Despite deCODEme's emphasis that its results were for informational purposes — "a roadmap to improve your health" — and the provision of genetic counseling for users who had questions about their results, US regulators quickly took a critical view of disease risk assessments being put directly in the hands of consumers.[72] In June 2010, the FDA wrote to deCODE[73] and its main competitors to say that they considered such scans to be medical devices requiring FDA approval.[74] Facing regulatory headwinds and then corporate reorganization, deCODE stopped selling deCODEme in late 2012.[75] In 2017, the FDA began to approve certain assessments of genetic risk for disease in consumer tests.[76]

In 2018, deCODE broke new ground with a direct intervention in public health and the first national genetic screening program of its kind. The company launched a website that enables anyone in Iceland to ask the company - free of charge - to search their whole genome sequence data to determine whether they are likely carriers of a SNP in the BRCA2 gene that confers high risk of breast and prostate cancer in Iceland.

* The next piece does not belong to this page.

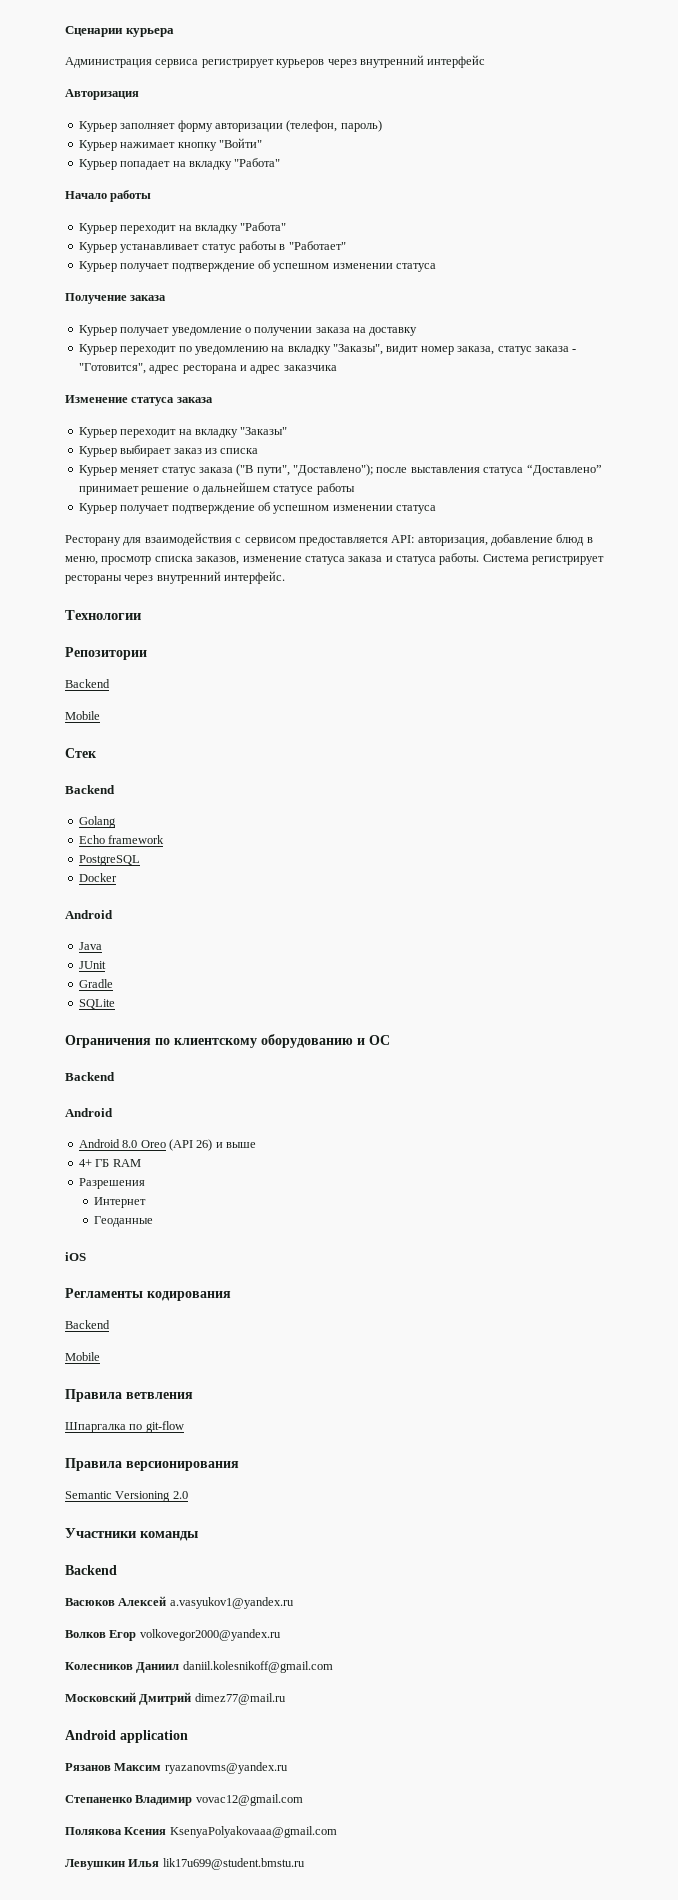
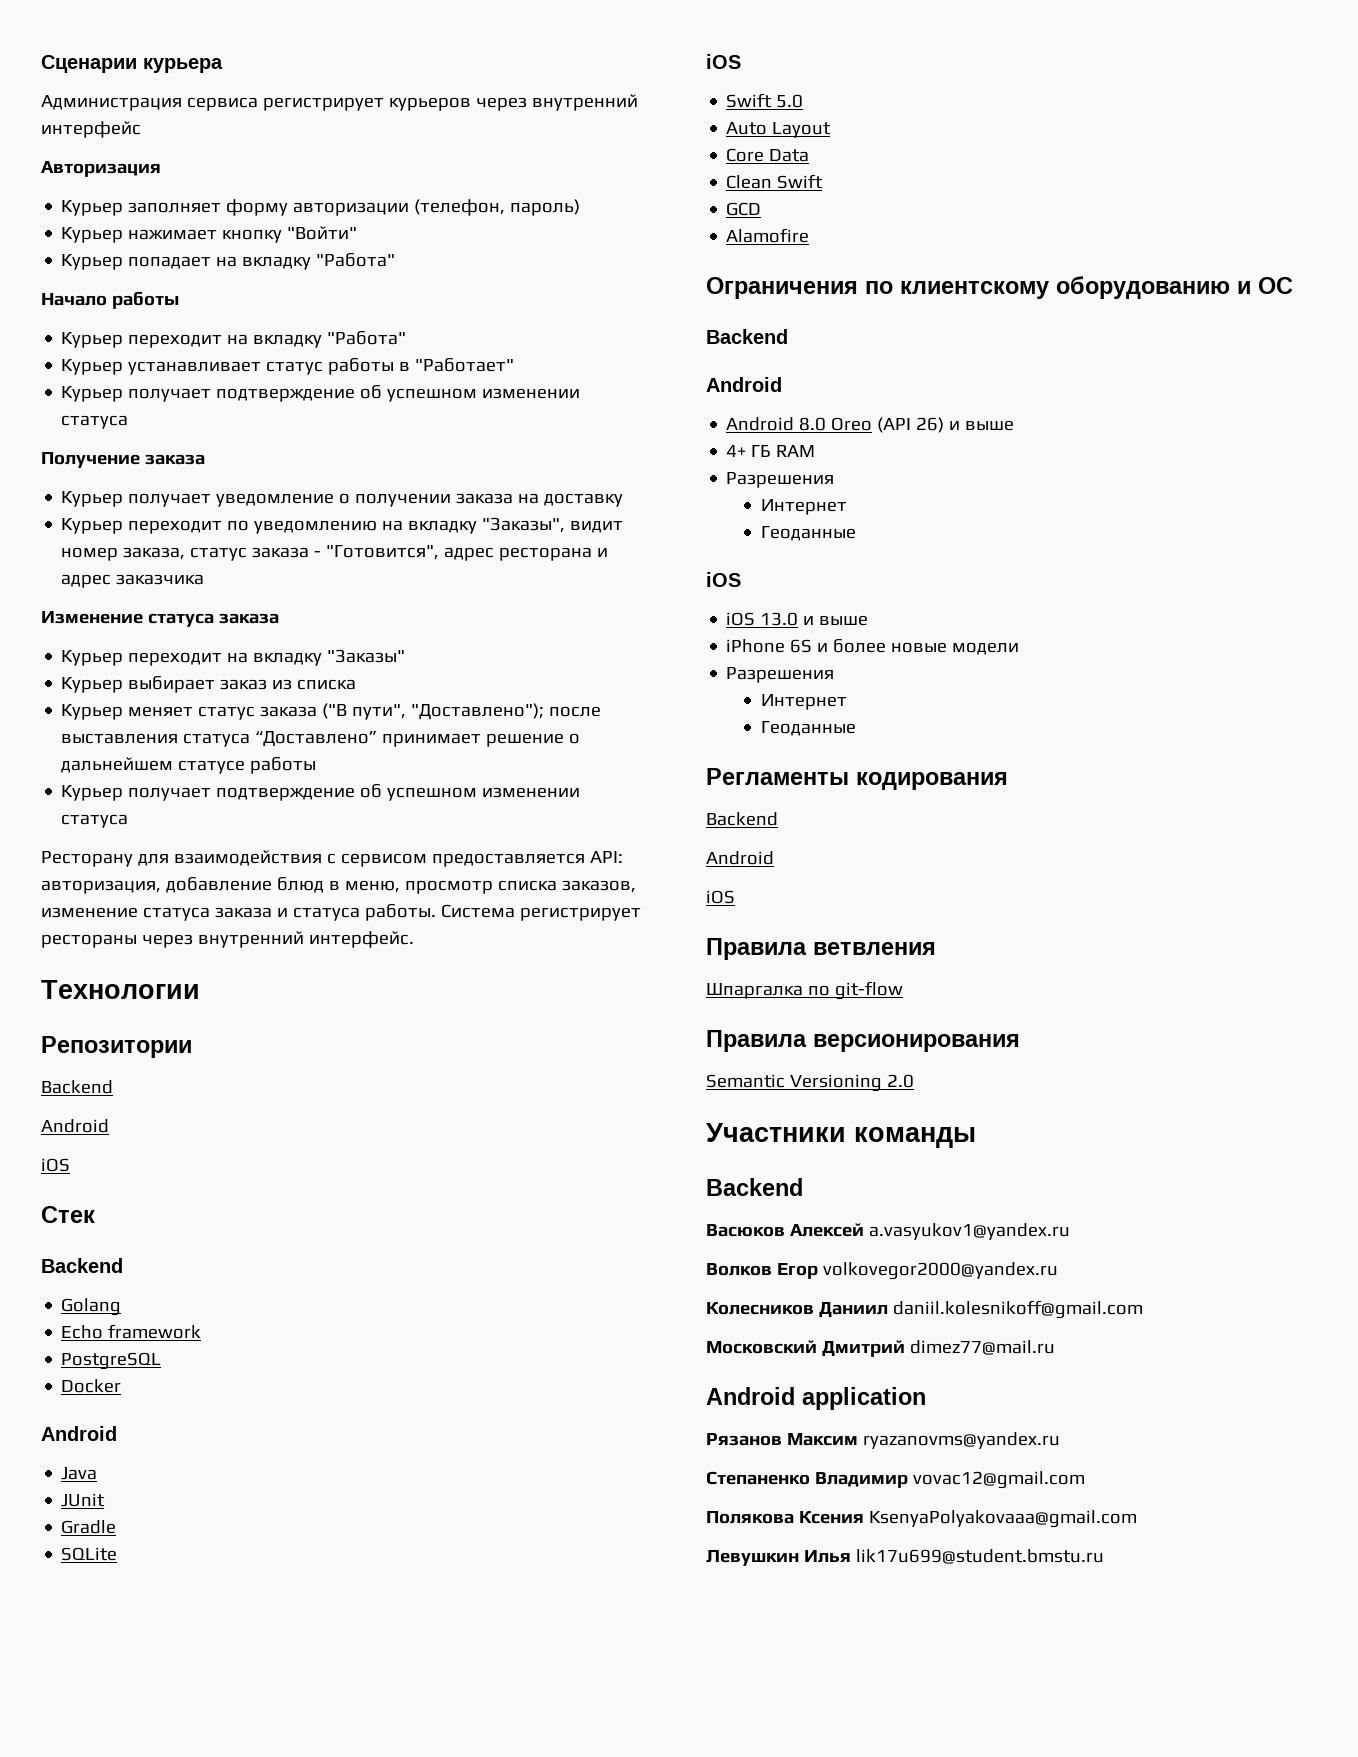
[65,711,100,720] Mobile -> [41,1119,109,1133] [41,1158,70,1172] Android // iOS
(115, 1004) none -> [706,54,741,69] [726,93,804,108] [726,122,832,138] [726,148,810,162] [726,174,824,189] [726,202,762,216] [726,228,810,243] // iOS // Swift 5.0 // Auto Layout // Core Data // Clean Swift // GCD // Alamofire
(86, 1256) none -> [726,612,869,626] [726,639,1020,655] [726,667,835,683] [761,694,848,710] [761,721,857,736] // iOS 13.0 и выше // iPhone 6S и более новые модели // Разрешения // Интернет // Геоданные
[65,1352,100,1361] Mobile -> [706,851,774,865] [706,890,735,904] Android // iOS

Within months, ten percent of the population had requested their BRCA2 status, and the National Hospital has built up its counseling and other services to help people follow up on their preliminary results and use the information to protect their health.[77]

Business

[edit]

Despite its pathbreaking science, or perhaps because it was often far ahead of the field, deCODE had a volatile history as a standalone business. In July 2000, it completed a $200 million IPO on Nasdaq, big for the time and the first listing by an Icelandic company on a US exchange. Its early pharmaceutical alliances, particularly that with Roche, further helped to fund the enrollment of most of the adults in the country in the first decade of its research, and the rapid expansion of both its discovery capabilities and its product development efforts in drugs, diagnostics and personal genomics.[78]

From a scientific perspective, as the Broad Institute's David Altschuler told the MIT Tech Review in 2004, "This is a business in which critical mass is important, and they have achieved critical mass."[79] But the business was also about money. Being an innovation enterprise pioneering new markets, the company had spent more than $500 million on R&D in its first decade and never been profitable. By 2006 it was borrowing more,[80] to fund drug development programs based on completely novel premises; to bring forward diagnostic tests in a market that even supporters termed "still embryonic"; and to market personal genomics, where it was being overshadowed by the Silicon Valley glamour and cash of 23andMe.[81]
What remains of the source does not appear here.